Activity - Using the listing below, report each line holding the string "axis".
%%
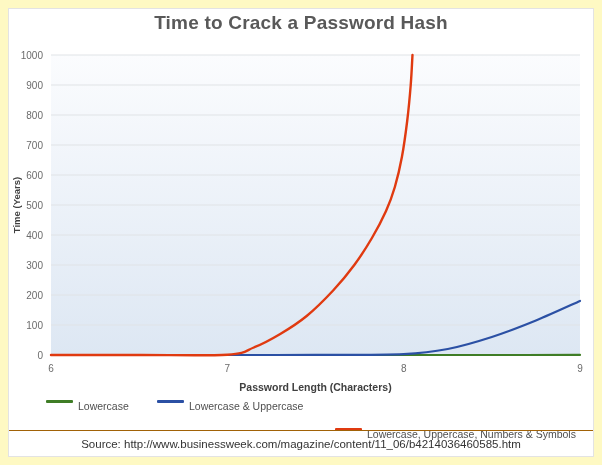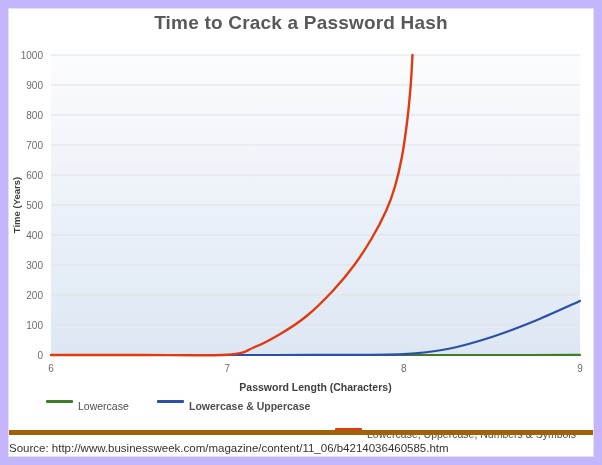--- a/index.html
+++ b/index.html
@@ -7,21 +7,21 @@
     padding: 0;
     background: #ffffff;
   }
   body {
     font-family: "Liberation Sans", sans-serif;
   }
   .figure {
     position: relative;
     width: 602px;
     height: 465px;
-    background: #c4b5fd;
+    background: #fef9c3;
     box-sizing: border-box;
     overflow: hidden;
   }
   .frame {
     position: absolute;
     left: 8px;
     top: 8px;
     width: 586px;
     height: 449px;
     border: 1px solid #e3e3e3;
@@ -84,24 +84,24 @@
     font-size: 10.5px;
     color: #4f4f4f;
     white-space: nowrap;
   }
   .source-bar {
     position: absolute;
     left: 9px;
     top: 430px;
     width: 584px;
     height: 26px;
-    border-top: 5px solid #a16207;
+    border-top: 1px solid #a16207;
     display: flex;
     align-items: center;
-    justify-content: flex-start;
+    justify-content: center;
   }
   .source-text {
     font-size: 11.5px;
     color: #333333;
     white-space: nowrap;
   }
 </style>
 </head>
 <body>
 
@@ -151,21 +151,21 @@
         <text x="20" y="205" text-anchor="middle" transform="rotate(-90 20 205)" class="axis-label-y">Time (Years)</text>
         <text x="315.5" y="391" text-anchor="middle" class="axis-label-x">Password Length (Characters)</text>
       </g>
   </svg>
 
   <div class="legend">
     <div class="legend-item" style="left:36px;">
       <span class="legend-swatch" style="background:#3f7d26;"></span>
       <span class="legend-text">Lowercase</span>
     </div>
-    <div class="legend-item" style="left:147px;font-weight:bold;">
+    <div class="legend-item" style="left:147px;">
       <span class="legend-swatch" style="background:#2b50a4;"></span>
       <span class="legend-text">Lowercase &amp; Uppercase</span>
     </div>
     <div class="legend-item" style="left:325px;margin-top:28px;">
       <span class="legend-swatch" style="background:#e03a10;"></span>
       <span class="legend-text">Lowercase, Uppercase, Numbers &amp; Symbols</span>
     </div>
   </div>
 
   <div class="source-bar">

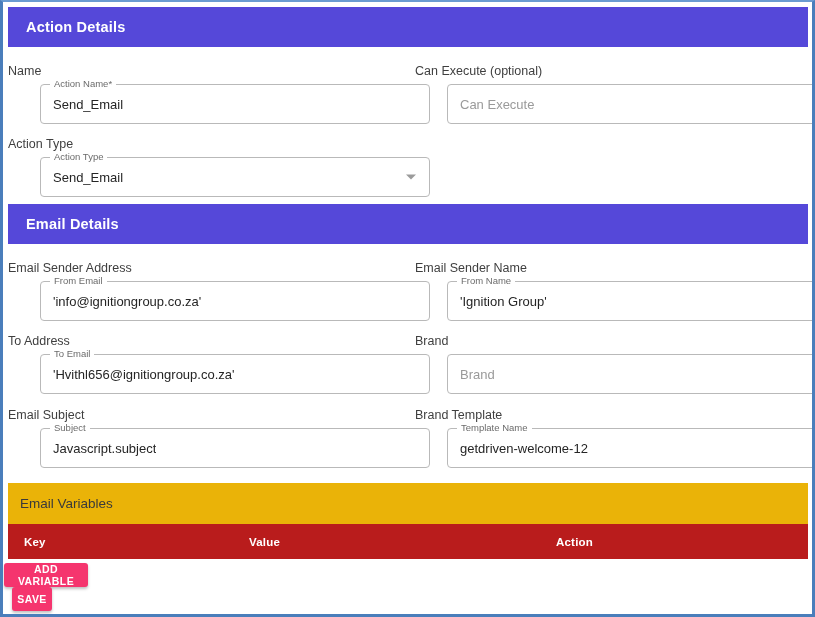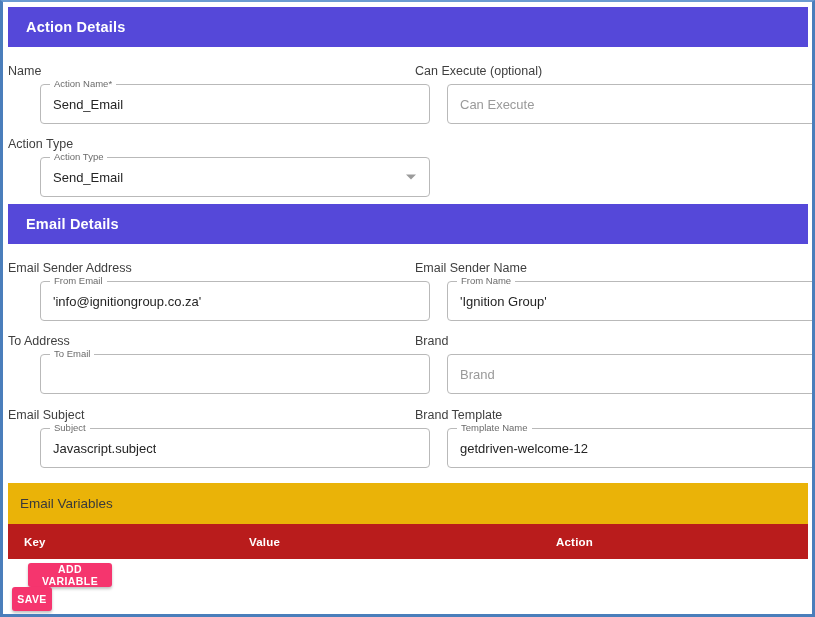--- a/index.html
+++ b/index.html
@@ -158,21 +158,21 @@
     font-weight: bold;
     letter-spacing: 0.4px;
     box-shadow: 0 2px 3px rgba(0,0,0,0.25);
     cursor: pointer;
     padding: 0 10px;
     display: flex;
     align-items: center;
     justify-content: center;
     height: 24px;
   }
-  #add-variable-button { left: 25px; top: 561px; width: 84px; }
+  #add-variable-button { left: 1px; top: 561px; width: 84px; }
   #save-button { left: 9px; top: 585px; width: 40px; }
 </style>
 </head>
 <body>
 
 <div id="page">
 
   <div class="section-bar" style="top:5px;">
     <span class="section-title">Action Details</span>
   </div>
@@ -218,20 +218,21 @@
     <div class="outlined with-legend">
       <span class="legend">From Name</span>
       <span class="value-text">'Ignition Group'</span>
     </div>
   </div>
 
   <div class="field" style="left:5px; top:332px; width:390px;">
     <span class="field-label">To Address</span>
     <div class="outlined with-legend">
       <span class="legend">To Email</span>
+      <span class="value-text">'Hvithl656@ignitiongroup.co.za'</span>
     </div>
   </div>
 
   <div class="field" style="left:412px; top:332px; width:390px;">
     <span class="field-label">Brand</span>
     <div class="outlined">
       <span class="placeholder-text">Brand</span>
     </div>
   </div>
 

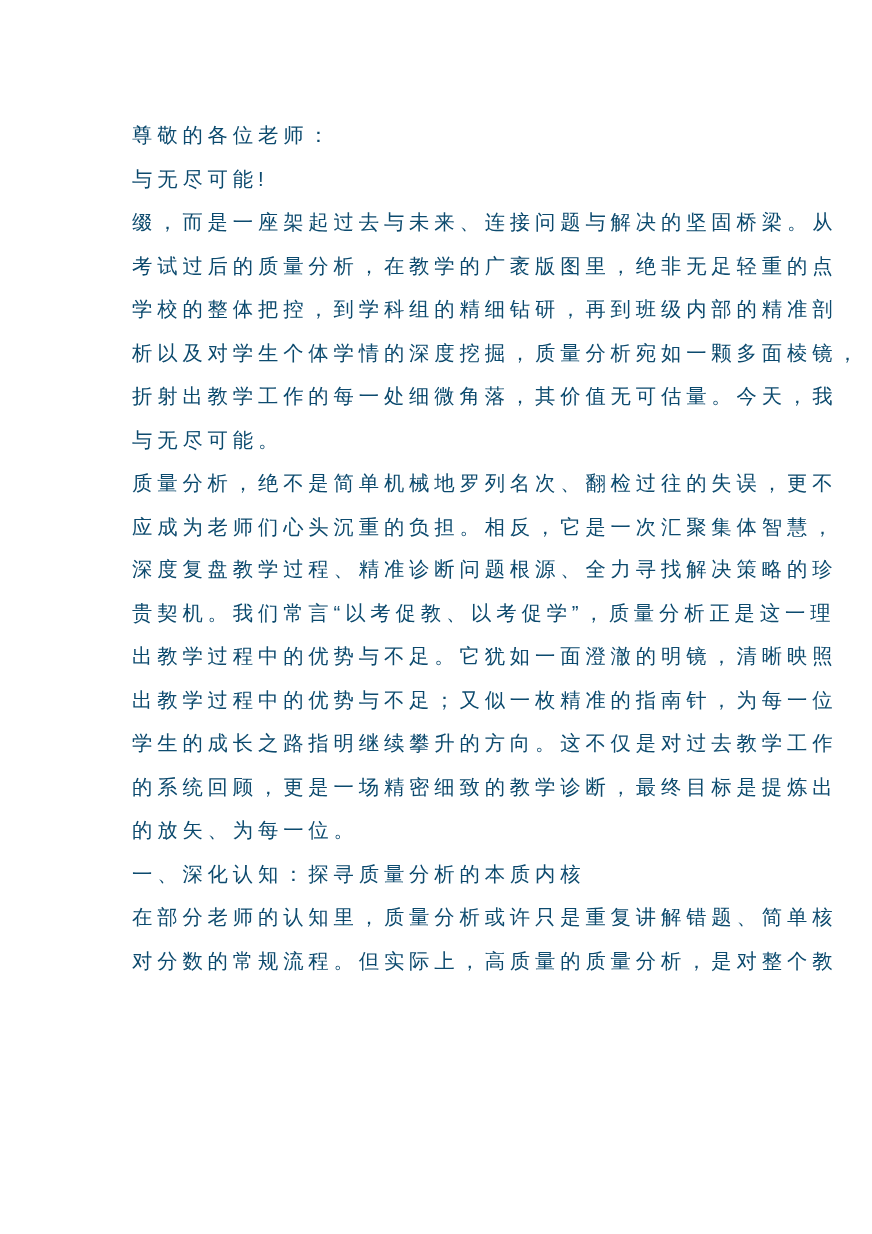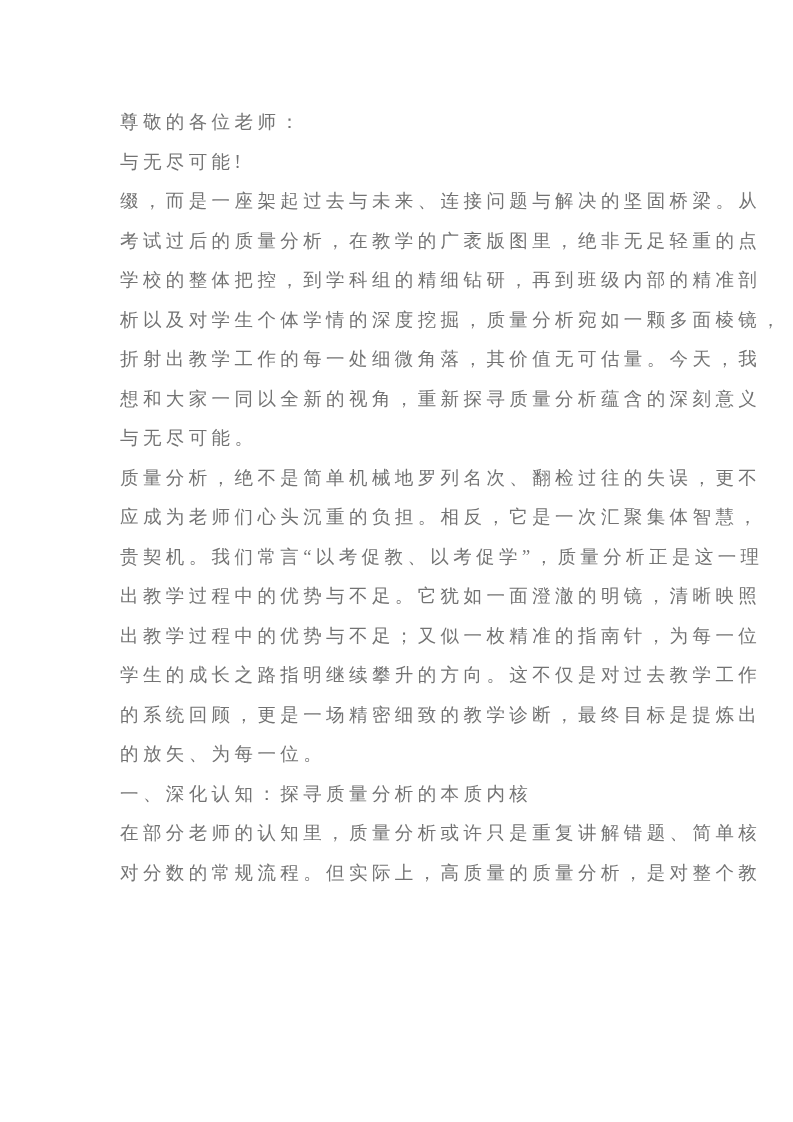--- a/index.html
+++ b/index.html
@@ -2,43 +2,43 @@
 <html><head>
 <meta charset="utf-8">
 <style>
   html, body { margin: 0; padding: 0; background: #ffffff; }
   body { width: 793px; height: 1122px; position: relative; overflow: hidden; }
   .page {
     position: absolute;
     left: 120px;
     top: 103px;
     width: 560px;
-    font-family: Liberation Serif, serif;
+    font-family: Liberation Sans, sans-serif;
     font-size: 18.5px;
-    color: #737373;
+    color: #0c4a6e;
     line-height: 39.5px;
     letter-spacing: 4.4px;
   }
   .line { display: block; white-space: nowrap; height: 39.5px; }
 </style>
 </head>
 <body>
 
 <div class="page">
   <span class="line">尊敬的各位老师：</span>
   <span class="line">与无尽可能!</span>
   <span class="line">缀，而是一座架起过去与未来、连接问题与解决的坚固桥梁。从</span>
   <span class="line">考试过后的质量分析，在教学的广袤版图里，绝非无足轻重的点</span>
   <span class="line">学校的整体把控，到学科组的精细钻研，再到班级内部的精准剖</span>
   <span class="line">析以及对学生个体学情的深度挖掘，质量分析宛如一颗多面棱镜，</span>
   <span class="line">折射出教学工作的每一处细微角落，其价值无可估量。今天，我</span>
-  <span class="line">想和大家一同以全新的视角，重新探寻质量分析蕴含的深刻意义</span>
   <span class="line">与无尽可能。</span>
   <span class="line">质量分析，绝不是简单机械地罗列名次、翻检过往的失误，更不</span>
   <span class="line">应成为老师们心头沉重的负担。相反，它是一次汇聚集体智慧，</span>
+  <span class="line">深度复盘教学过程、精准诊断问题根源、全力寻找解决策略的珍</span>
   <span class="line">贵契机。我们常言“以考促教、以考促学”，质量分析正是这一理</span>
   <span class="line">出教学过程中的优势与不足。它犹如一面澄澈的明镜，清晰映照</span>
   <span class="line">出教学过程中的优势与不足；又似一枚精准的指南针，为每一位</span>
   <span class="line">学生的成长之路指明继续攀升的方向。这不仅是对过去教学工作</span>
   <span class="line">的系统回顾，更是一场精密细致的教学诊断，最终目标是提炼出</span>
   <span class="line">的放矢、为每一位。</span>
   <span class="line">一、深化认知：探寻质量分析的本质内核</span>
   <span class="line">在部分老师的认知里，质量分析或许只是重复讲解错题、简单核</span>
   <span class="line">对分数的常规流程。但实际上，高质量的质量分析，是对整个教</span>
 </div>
%%
Completed exercise -
         <text x="20" y="205" text-anchor="middle" transform="rotate(-90 20 205)" class="axis-label-y">Time (Years)</text>
         <text x="315.5" y="391" text-anchor="middle" class="axis-label-x">Password Length (Characters)</text>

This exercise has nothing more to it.